Des mesures inadéquates

Ce document n’a pas convaincu le procureur de l’Etat d’Amapa qui a recommandé, le 3 mai, à Ibama de suspendre les licences accordées aux compagnies pétrolières. Dans un rapport présenté le 23 mai, Greenpeace démonte les arguments de Total, estimant que les mesures présentées par l’exploitant sont « loin d’être adéquates ». L’ONG internationale dénonce ainsi les choix de Total en cas de marée noire. « Les dispersants chimiques permettent de réduire le volume de pétrole affectant la faune marine vivant à la surface de l’eau. Cependant ils représentent également une nouvelle menace pour l’environnement, comme l’a montré la catastrophe de Deepwater Horizon [une plate-forme pétrolière appartenant à BP qui a explosé le 20 avril 2010, tuant onze personnes et déclenchant une gigantesque marée noire dans le golfe du Mexique] », écrit Greenpeace.

Le rapport souligne aussi que le recours à un dôme de confinement, destiné à bloquer le puits en cas d’accident, est totalement inapproprié. « Ce dôme se situe à Rio de Janeiro, de l’aveu même de Total, soit à quelque 4 000 km du lieu de forage, et il faudrait une dizaine de jours pour le faire venir, autant de temps laissé à la marée noire pour détruire le récif corallien ou les côtes », dénonce Jane Dziwinski, de Greenpeace.

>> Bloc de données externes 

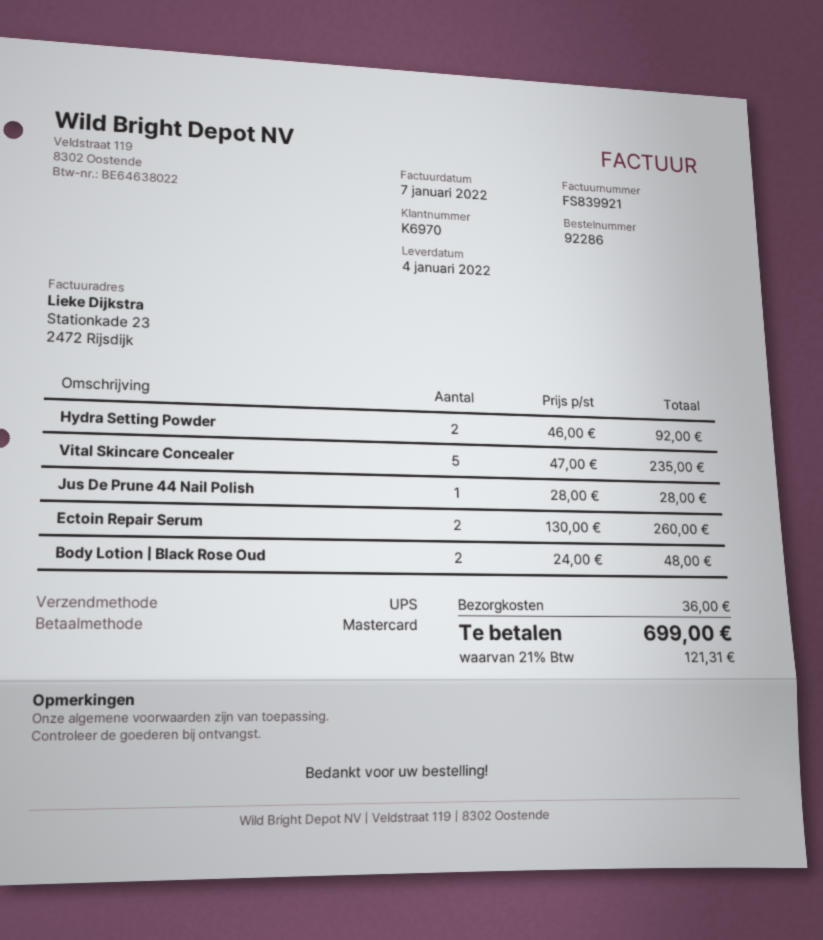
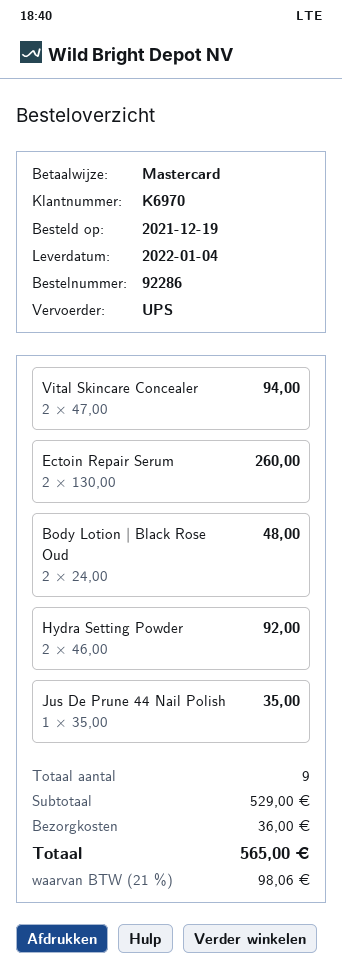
Vital Skincare Concealer: 5 x 47.00 = 235.00 -> 2 x 47.00 = 94.00
Jus De Prune 44 Nail Polish: 1 x 28.00 = 28.00 -> 1 x 35.00 = 35.00
tax: 21% = 121.31 -> 21% = 98.06
total: 699.00 -> 565.00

Occupation brève de stations-service Total, banderole sur le boulevard périphérique parisien, samedi 27 mai, Greenpeace et ANV-COP21 ont agi contre les projets pétroliers de Total au large des côtes brésiliennes. | EMMANUEL SAPET

Les impacts d’un forage, même sans catastrophe, seraient considérables sur les écosystèmes fragiles que sont la mangrove, les forêts et le récif en mer. Pour Greepeace, il n’est pas question de laisser exploiter les fonds marins dans cette zone encore vierge de tout forage. « Total souhaite commencer les opérations en 2017 et BP en 2018. La priorité est d’empêcher le forage du tout premier puits », conclut le rapport, qui demande aux autorités brésiliennes d’annuler toutes les autorisations de forage.

« Total a échoué à fournir des informations complètes sur le récif de l’Amazone et l’impact qu’une telle marée noire pourrait avoir dessus. C’est pourquoi nous pressons l’entreprise de renoncer à son projet avant tout impact irréversible », déclare Edina Ifticene, chargée de campagne océans à Greenpeace.